UN Women Europe’s director tells Euronews that digital violence must be treated as real harm, urging stronger global protections against online abuse.
The chief of the United Nations division for women in Europe and Central Asia cautioned Euronews about an increasingly unfriendly atmosphere for young girls and women, stating that online hatred against women is growing and intensifying gender tensions in real-life circumstances.
“Digital violence is real violence”,
Belén Sanz, Director for UN Women for Europe and Central Asia, told Euronews.
“Women and girls experience it, and it has tremendous consequences because it takes out the voice of women, their rights, and their choices”,
she added.
A 2021 survey by the Economist Intelligence Unit found that 74% of European women have either personally experienced or witnessed online abuse against another woman.
“It is critical that there is a regulation about the development and the use of artificial intelligence and digital technologies”,
said
Sanz, adding that it is also important to ensure that people, especially young
boys and girls, can discern the information that they receive.
Deepfake pornography, which exploits women's faces to mimic sexual actions without concurrence, is one of the most dangerous types of internet abuse.
In response, the UN's periodic" 16 Days of Activism against Gender- Grounded Violence" crusade aims to annihilate digital violence against all women and girls.

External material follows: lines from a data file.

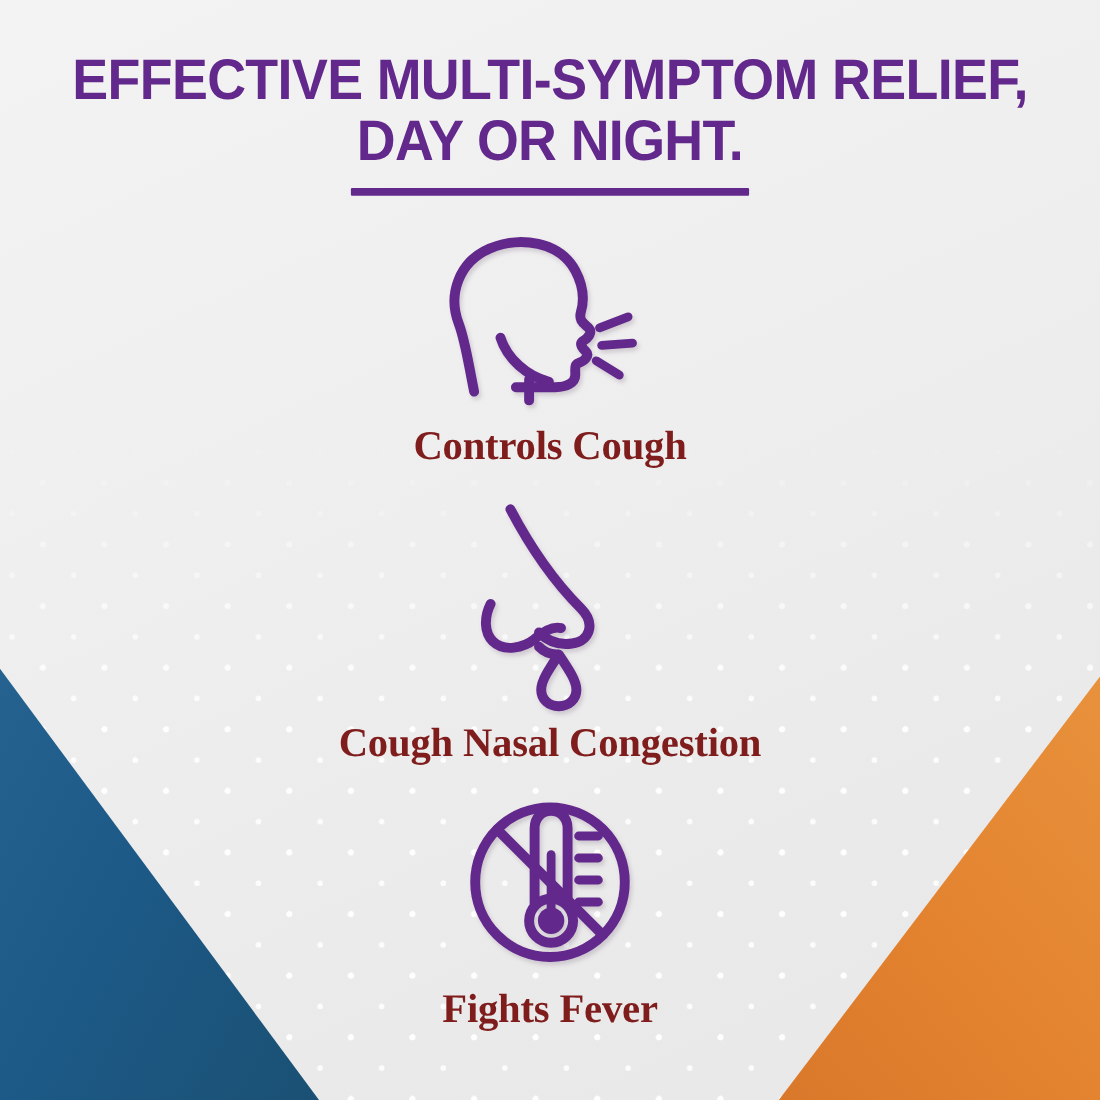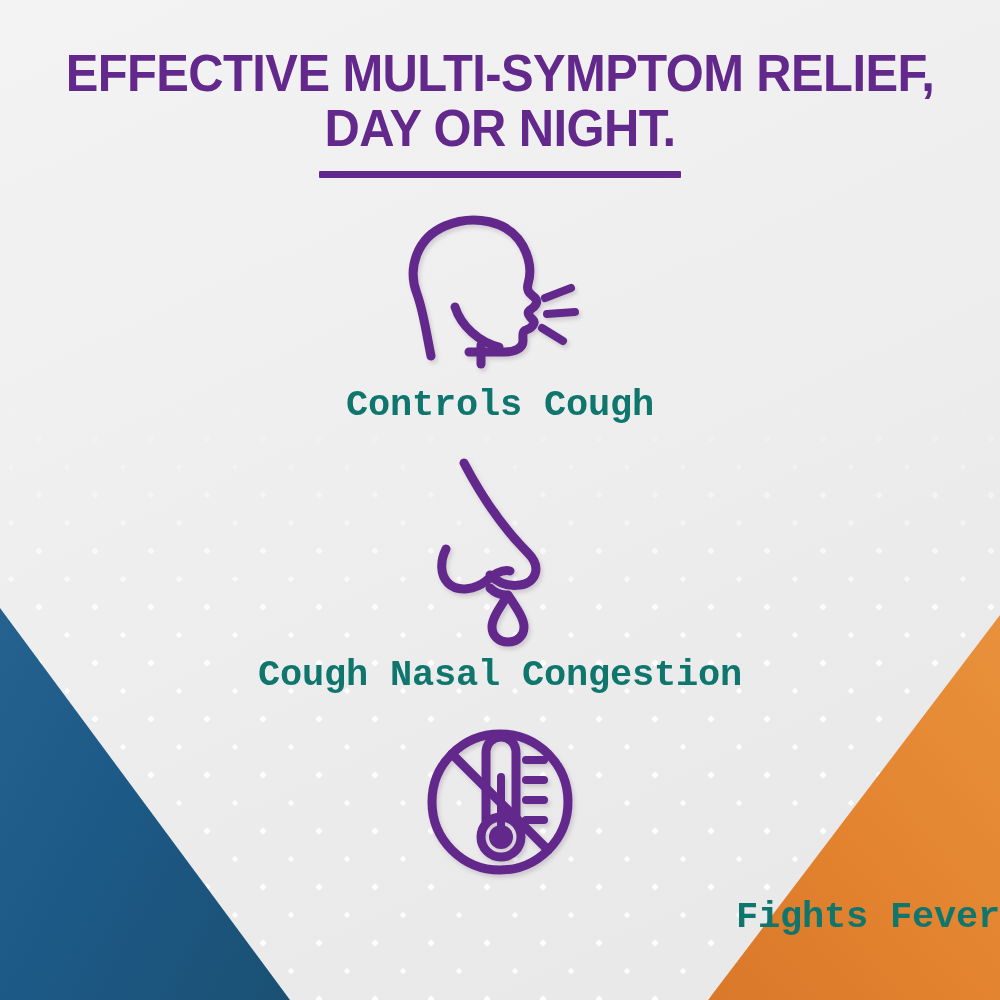--- a/index.html
+++ b/index.html
@@ -103,38 +103,38 @@
     text-align: center;
   }
   .benefit .icon-box {
     display: flex;
     align-items: center;
     justify-content: center;
     width: 100%;
   }
   .benefit .benefit-label {
     margin: 0;
-    color: #0f766e;
-    font-family: Liberation Mono, monospace;
+    color: #7f1d1d;
+    font-family: Liberation Serif, serif;
     font-weight: 700;
     font-size: 37px;
     letter-spacing: -0.2px;
     line-height: 1;
   }
 
   .benefit-cough .icon-box { height: 150px; }
   .benefit-cough .benefit-label { margin-top: 23px; }
 
   .benefit-nose { margin-top: 29px; }
   .benefit-nose .icon-box { height: 180px; }
   .benefit-nose .benefit-label { margin-top: 24px; }
 
   .benefit-fever { margin-top: 33px; }
   .benefit-fever .icon-box { height: 150px; }
-  .benefit-fever .benefit-label { margin-top: 22px; text-align: right; }
+  .benefit-fever .benefit-label { margin-top: 22px; }
 
   svg { display: block; overflow: visible; }
   .stroke-ico {
     fill: none;
     stroke: #62288b;
     stroke-width: 9;
     stroke-linecap: round;
     stroke-linejoin: round;
   }
   .stroke-thin {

On Tuesday, the crusade will be launched encyclopedically.
The chance of women aged 18 to 74 who have been victims of gender- grounded violence has not dropped between 2014 and 2024, falling by less than one chance point in 10 times( from 31.4 to 30.7) and demonstrating pervasive sexist conduct.
She did, however, issue a warning about a recent political and societal reaction that is directly impacting how society views women's advancement due to the spread of false information.

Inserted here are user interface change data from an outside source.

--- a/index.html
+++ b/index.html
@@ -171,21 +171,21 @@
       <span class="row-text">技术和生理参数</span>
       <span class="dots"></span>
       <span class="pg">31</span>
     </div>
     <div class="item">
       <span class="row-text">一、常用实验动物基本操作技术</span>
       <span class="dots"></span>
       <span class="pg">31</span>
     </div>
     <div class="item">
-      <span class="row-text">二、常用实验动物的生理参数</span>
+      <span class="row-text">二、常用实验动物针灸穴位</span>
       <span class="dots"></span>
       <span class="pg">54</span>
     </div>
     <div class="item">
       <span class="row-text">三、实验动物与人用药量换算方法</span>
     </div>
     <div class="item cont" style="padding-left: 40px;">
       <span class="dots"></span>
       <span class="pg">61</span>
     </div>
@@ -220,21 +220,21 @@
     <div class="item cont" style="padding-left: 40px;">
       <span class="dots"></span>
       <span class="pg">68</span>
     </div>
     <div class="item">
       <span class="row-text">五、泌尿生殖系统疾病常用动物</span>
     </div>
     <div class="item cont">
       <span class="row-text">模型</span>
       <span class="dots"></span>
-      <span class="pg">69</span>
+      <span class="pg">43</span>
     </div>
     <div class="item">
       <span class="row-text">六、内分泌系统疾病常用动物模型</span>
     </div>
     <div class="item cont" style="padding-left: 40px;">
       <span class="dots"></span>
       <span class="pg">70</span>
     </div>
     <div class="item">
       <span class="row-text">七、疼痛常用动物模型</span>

“We are seeing younger generations of men questioning gender equality as if the needle has gone too far for women and as if that puts men in a risky situation,"
Sanz said.
According to a 2025 poll of over 24,000 individualities in 30 nations, 57 of Gen Z men and 56 of millennial men believed their nation had" gone too far in promoting women's equivalency."

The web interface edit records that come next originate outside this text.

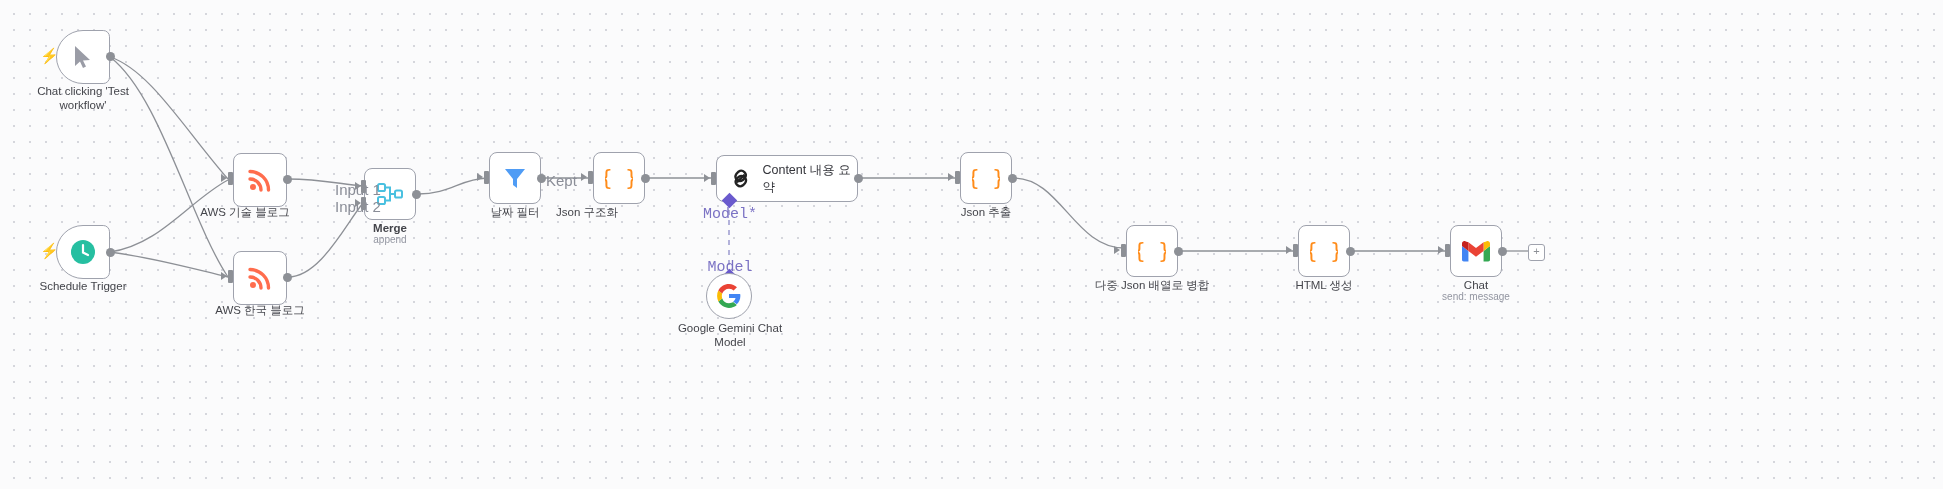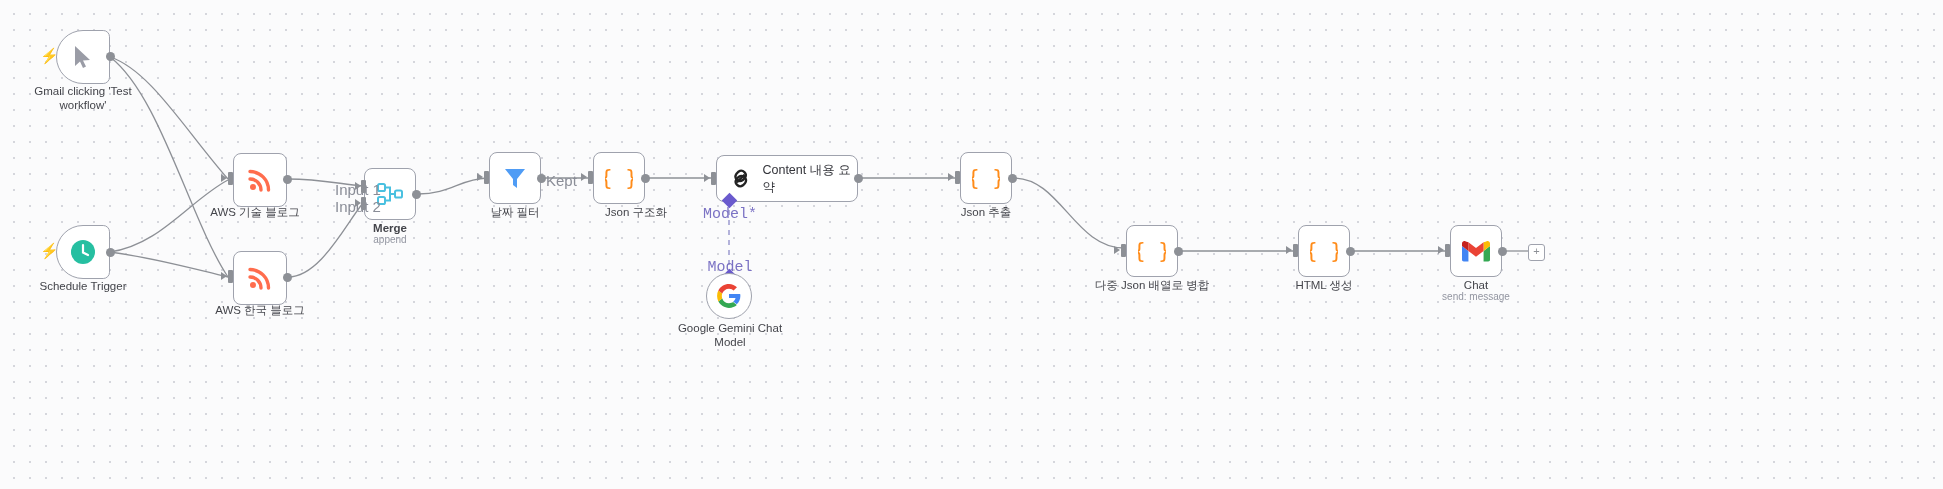--- a/index.html
+++ b/index.html
@@ -152,21 +152,21 @@
 </svg>
 
 <div class="node">
   <div class="box trigger" style="left:56px;top:30px;width:54px;height:54px;">
     <svg class="icon" width="22" height="24" viewBox="0 0 22 24">
       <path d="M3,1 L3,21 L8,16.5 L11,23 L14,21.5 L11,15.5 L18,15 Z" fill="#9a9ca6"></path>
     </svg>
   </div>
   <div class="bolt" style="left:40px;top:48px;">⚡</div>
   <div class="port" style="left:106px;top:52px;"></div>
-  <div class="caption" style="left:13px;top:84px;width:140px;">Gmail clicking 'Test
+  <div class="caption" style="left:13px;top:84px;width:140px;">Chat clicking 'Test
 workflow'</div>
 </div>
 
 <div class="node">
   <div class="box trigger" style="left:56px;top:225px;width:54px;height:54px;">
     <svg class="icon" width="26" height="26" viewBox="0 0 26 26">
       <circle cx="13" cy="13" r="12" fill="#26bfa1"></circle>
       <path d="M13,6 L13,13.5 L18,16" stroke="#fff" stroke-width="2.2" fill="none" stroke-linecap="round"></path>
     </svg>
   </div>
@@ -179,21 +179,21 @@
   <div class="box" style="left:233px;top:153px;width:54px;height:54px;">
     <svg class="icon" width="26" height="26" viewBox="0 0 26 26">
       <circle cx="6" cy="20" r="3" fill="#ff6d4d"></circle>
       <path d="M3,12 A11,11 0 0 1 14,23" stroke="#ff6d4d" stroke-width="3.4" fill="none" stroke-linecap="round"></path>
       <path d="M3,4.5 A18.5,18.5 0 0 1 21.5,23" stroke="#ff6d4d" stroke-width="3.4" fill="none" stroke-linecap="round"></path>
     </svg>
   </div>
   <div class="arrowin" style="left:221px;top:174px;"></div>
   <div class="inport" style="left:228px;top:172px;"></div>
   <div class="port" style="left:283px;top:175px;"></div>
-  <div class="caption" style="left:190px;top:205px;width:130px;">AWS 기술 블로그</div>
+  <div class="caption" style="left:180px;top:205px;width:130px;">AWS 기술 블로그</div>
 </div>
 
 <div class="node">
   <div class="box" style="left:233px;top:251px;width:54px;height:54px;">
     <svg class="icon" width="26" height="26" viewBox="0 0 26 26">
       <circle cx="6" cy="20" r="3" fill="#ff6d4d"></circle>
       <path d="M3,12 A11,11 0 0 1 14,23" stroke="#ff6d4d" stroke-width="3.4" fill="none" stroke-linecap="round"></path>
       <path d="M3,4.5 A18.5,18.5 0 0 1 21.5,23" stroke="#ff6d4d" stroke-width="3.4" fill="none" stroke-linecap="round"></path>
     </svg>
   </div>
@@ -239,21 +239,21 @@
 
 <div class="node">
   <div class="box" style="left:593px;top:152px;width:52px;height:52px;">
     <svg class="icon" width="28" height="28" viewBox="0 0 28 28">
       <text x="14" y="21" text-anchor="middle" font-family="DejaVu Sans Mono, monospace" font-size="21" fill="#ff8c1a">{ }</text>
     </svg>
   </div>
   <div class="arrowin" style="left:581px;top:173px;"></div>
   <div class="inport" style="left:588px;top:171px;"></div>
   <div class="port" style="left:641px;top:174px;"></div>
-  <div class="caption" style="left:567px;top:205px;width:100px;text-align:right;">Json 구조화</div>
+  <div class="caption" style="left:537px;top:205px;width:100px;">Json 구조화</div>
 </div>
 
 <div class="node">
   <div class="box wide" style="left:716px;top:155px;width:142px;height:47px;padding-left:12px;">
     <svg class="icon" width="25" height="25" viewBox="0 0 26 26">
       <path d="M9.5,16.5 L16.5,9.5" stroke="#222" stroke-width="2.6" stroke-linecap="round"></path>
       <path d="M10.5,5.5 a5,5 0 0 1 7,7 l-2.2,2.2 a5,5 0 0 1-7-7 z" fill="none" stroke="#222" stroke-width="2.6"></path>
       <path d="M15.5,20.5 a5,5 0 0 1-7-7 l2.2-2.2 a5,5 0 0 1 7,7 z" fill="none" stroke="#222" stroke-width="2.6"></path>
     </svg>
     <span class="nodetitle">Content 내용 요약</span>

The UN director refocused that this view is a reflection of larger socioeconomic issues, similar as job access and profitable insecurity, rather than inescapably being connected to factual growth.
The majority of violence against women occurs in public settings. Women's involvement in public life is also impacted by discussions about gender equality laws and women's roles.
Over the ten years, there has been a gradational growth in the representation of women in politics. Women made up 33.4 of public congress seats in the EU in 2024, an increase of about 9 chance points from 2010.
Women in public service positions face disproportionately high rates of violence in addition to the conventional obstacles that help them from entering politics, similar as gender conceptions about political liabilities and challenges with work- life balance.
According to data from the Council of European cosmopolises and Regions, around one in three women in politics in Europe report suffering cyberviolence, which includes pitfalls, importunity, and abuse on digital platforms. roughly 32 of women in politics report passing violence.
“A strong democracy is one where we have more women in decision-making positions”,
Sanz argued.
"To achieve that, we need to ensure they are protected, as everyone should be protected when they are exercising the right to participate in public life".
What legal protections are currently missing for digital violence in Europe?
The Digital Services Act( DSA) draft lacks sufficient measures to cover victims effectively, especially regarding quick junking of dangerous or illegal content on platforms. Victims struggle to apply rights as platforms prioritize keeping content for business earnings, causing prolonged detriment.
Judicial requital is frequently precious, slow, and inapproachable, with court proceedings occasionally lasting over a time and costs prohibitive for numerous victims. Jurisdictional clarity is lacking, with confusion over which public laws apply incross-border digital violence cases.
Calls by groups like HateAid and EU suggest tanks prompt briskly perpetration of victim- centered laws, better platform responsibility, simpler access to justice, and more coherent regulation to close current legal protection gaps for digital violence victims in Europe.